This article was originally published in Mining Journal’s 2015 Dispute Resolution Guide.

I. Introduction

Mining companies are looking beyond their domestic borders to compete in an increasingly multinational industry and, more than ever, in the most corruption- prone countries in the world.

With the ever-increasing government regulation in the sector this creates a perfect storm for mining companies not properly equipped to confront the bribery and corruption risks in those foreign jurisdictions.

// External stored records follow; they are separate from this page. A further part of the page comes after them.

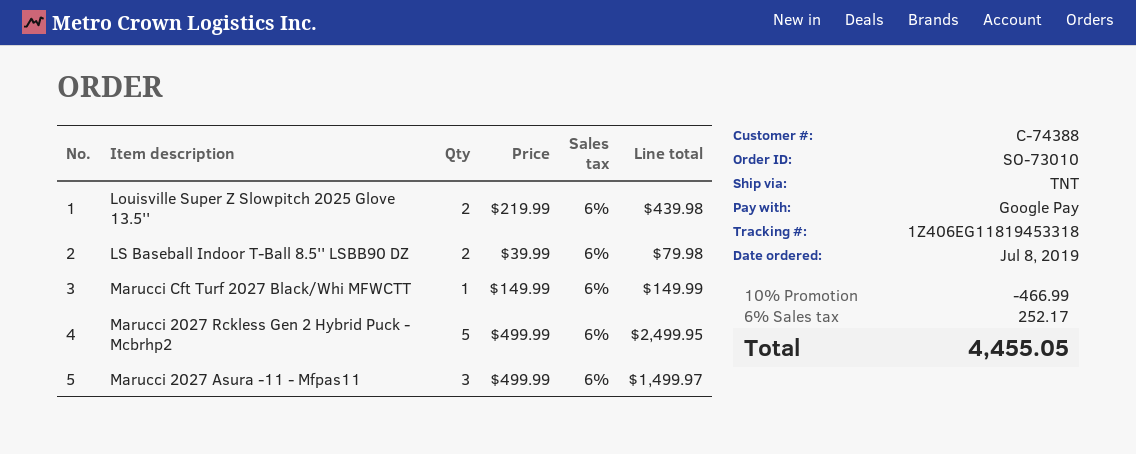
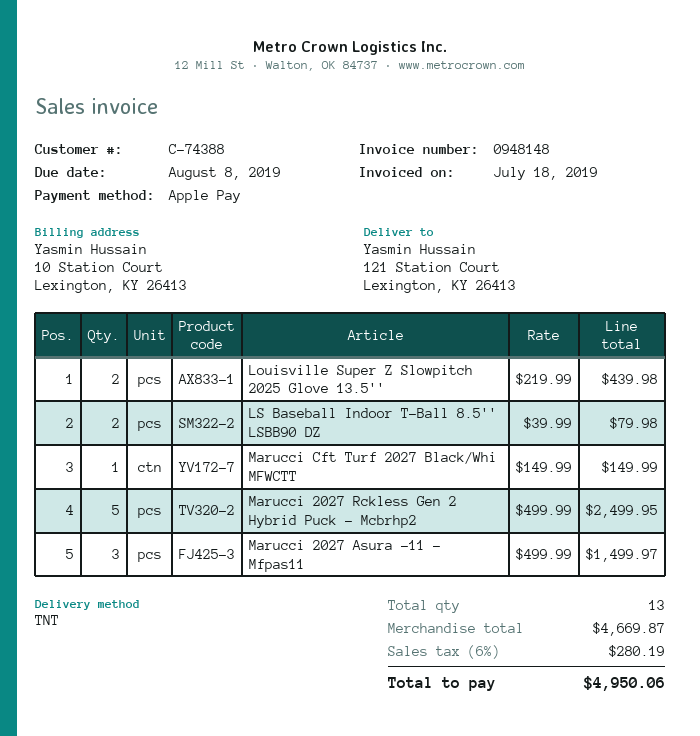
payment method: Google Pay -> Apple Pay
discount: 10% = 466.99 -> none
tax: 6% = 252.17 -> 6% = 280.19
total: 4455.05 -> 4950.06

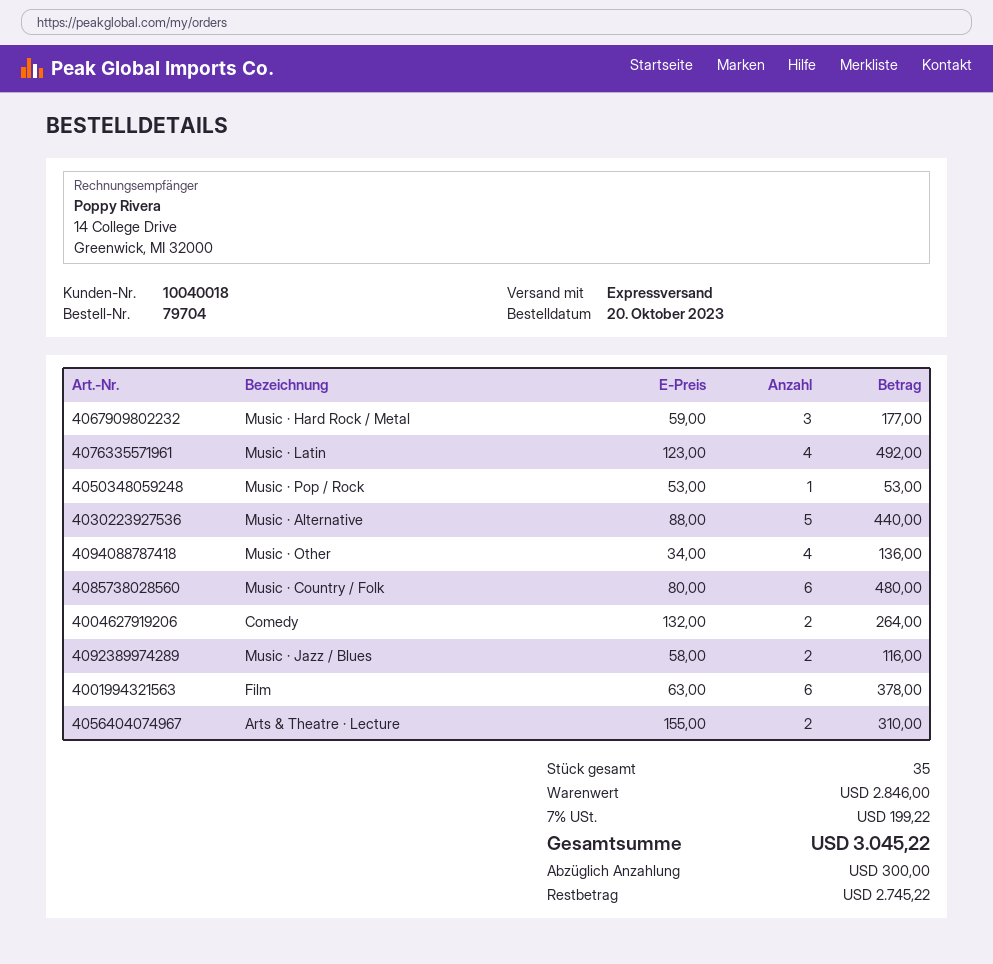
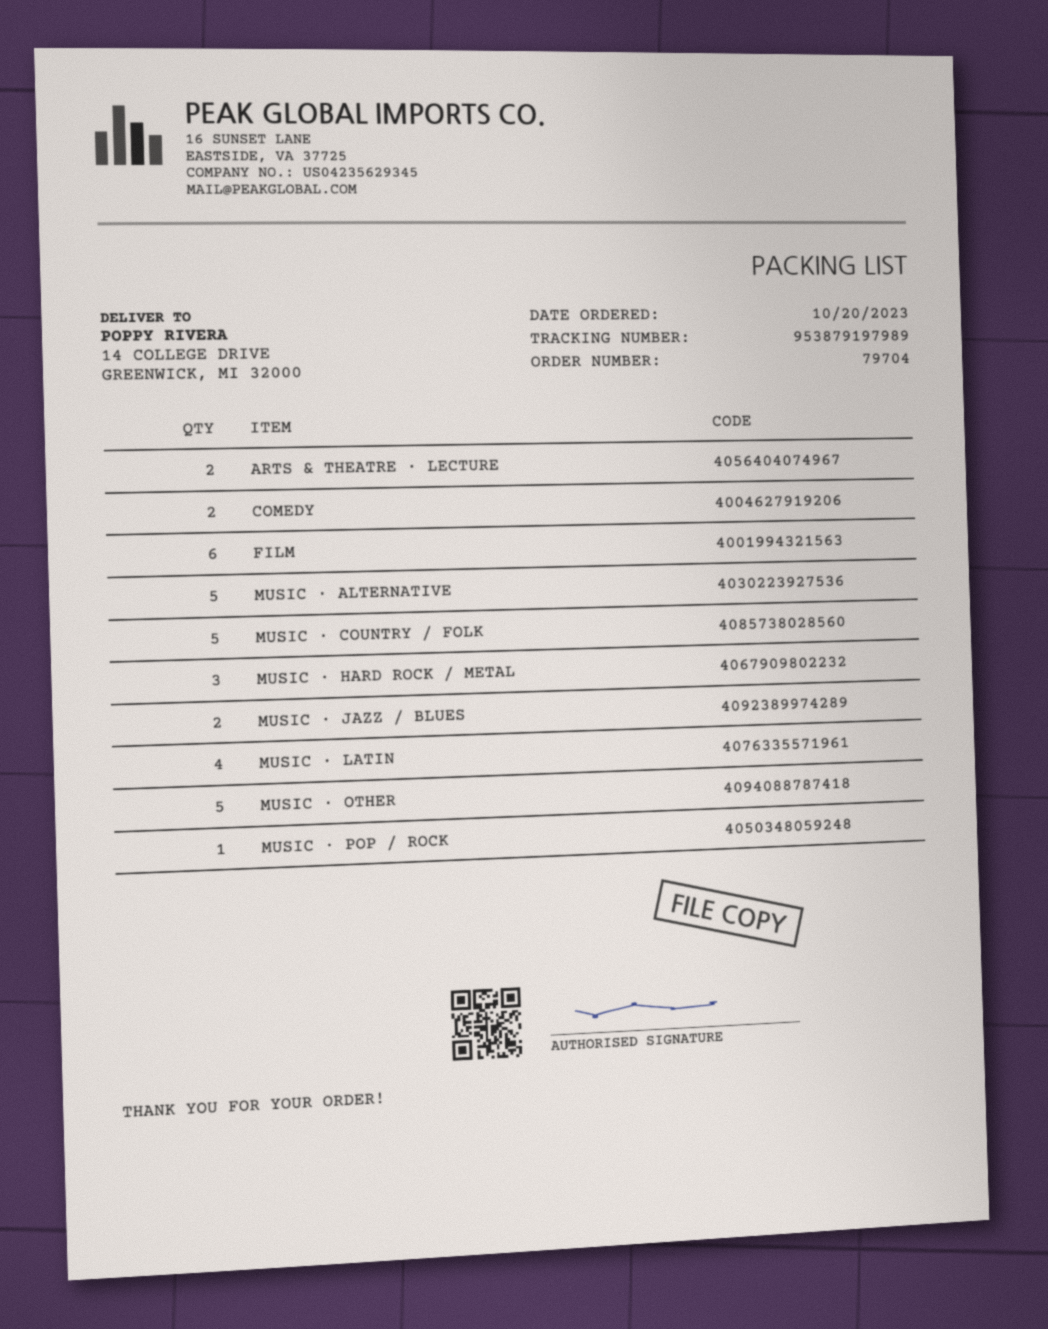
Music · Other: 4 -> 5
Music · Country / Folk: 6 -> 5

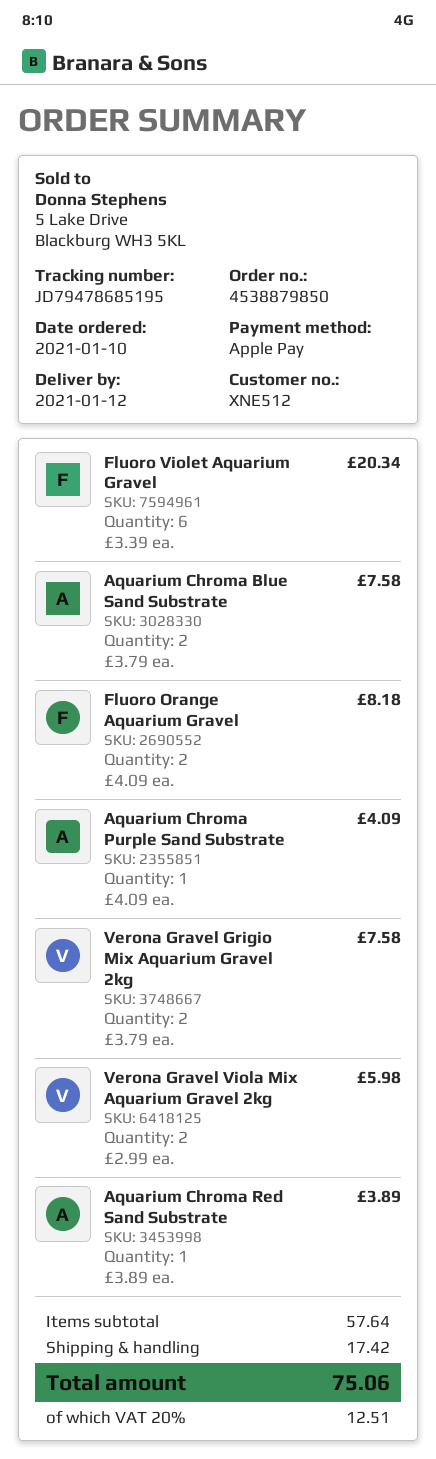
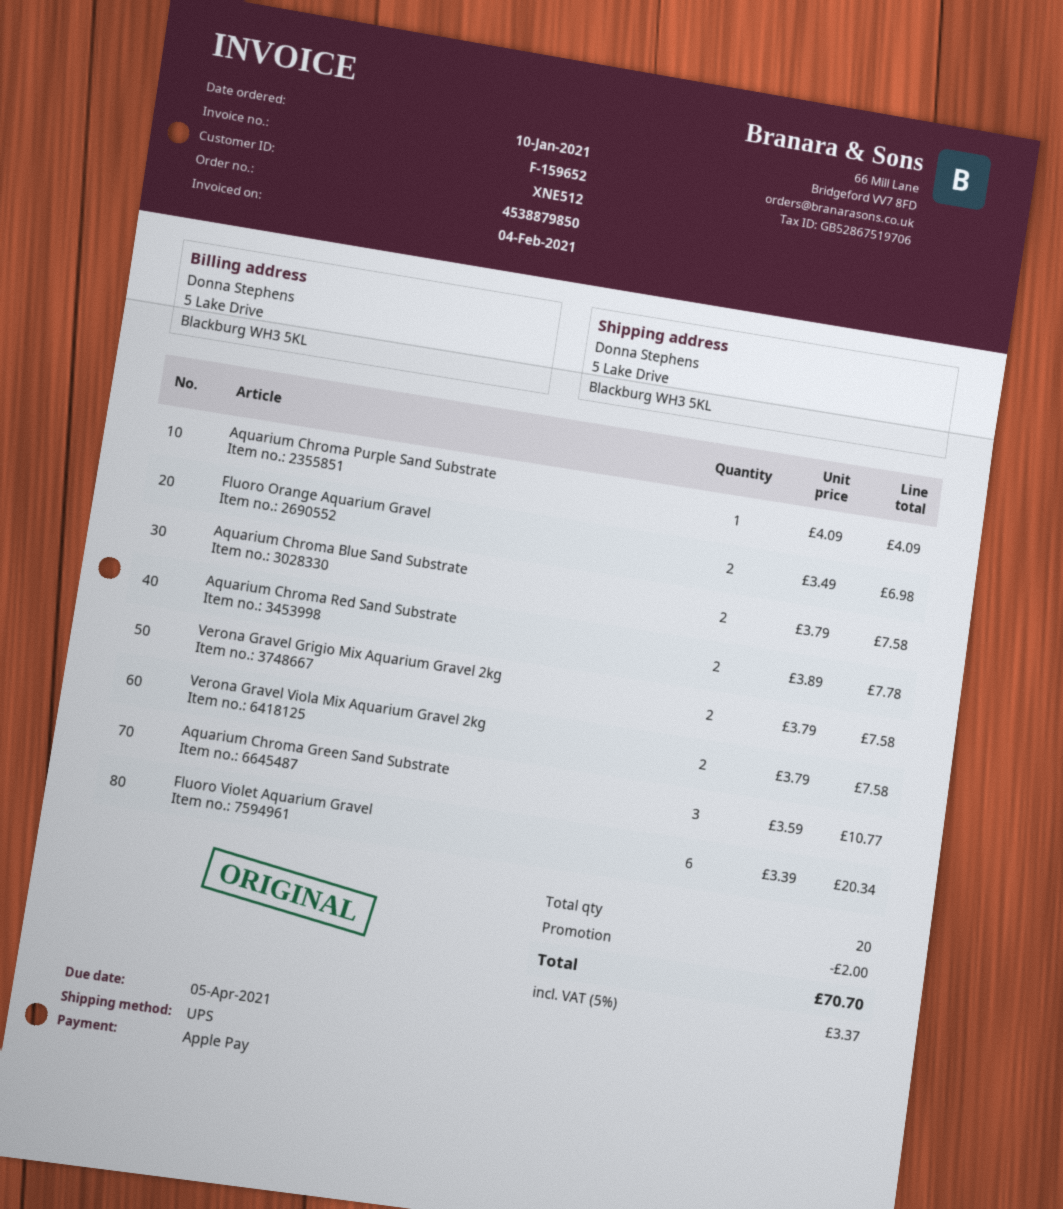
Fluoro Orange Aquarium Gravel: 2 x 4.09 = 8.18 -> 2 x 3.49 = 6.98
Verona Gravel Viola Mix Aquarium Gravel 2kg: 2 x 2.99 = 5.98 -> 2 x 3.79 = 7.58
Aquarium Chroma Red Sand Substrate: 1 x 3.89 = 3.89 -> 2 x 3.89 = 7.78
Aquarium Chroma Green Sand Substrate: none -> 3 x 3.59 = 10.77
discount: none -> 2.00
shipping: 17.42 -> none
tax: 20% = 12.51 -> 5% = 3.37
total: 75.06 -> 70.70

Applicable foreign and domestic anti-corruption laws have increased in number and scope in the past few years, and enforcement is similarly increasing. Also of significant importance to mining companies is the fact that such laws are extraterritorial in nature, and companies that find themselves offside anti-bribery laws in one jurisdiction face the prospect of also being offside, and potentially prosecuted under, anti-bribery laws in other jurisdictions.

Bribery can be a central factor in arbitration where licences are unilaterally cancelled and awarded elsewhere.

But whenever and wherever interactions with foreign public officials occur, there exists the opportunity for a demand, or an offer, or a promise of a payment to be made. There is no one size fits all as far as how to remain outside of the governments’ crosshairs in these matters.

Mining companies must be thorough in their assessment of risk before entering a market, or before a change in a relationship, when there’s a change in a regulatory environment or legal framework, or when there is a change in government, etc.

And that assessment of risk is what should drive the company’s approach to mitigating foreign corruption risk.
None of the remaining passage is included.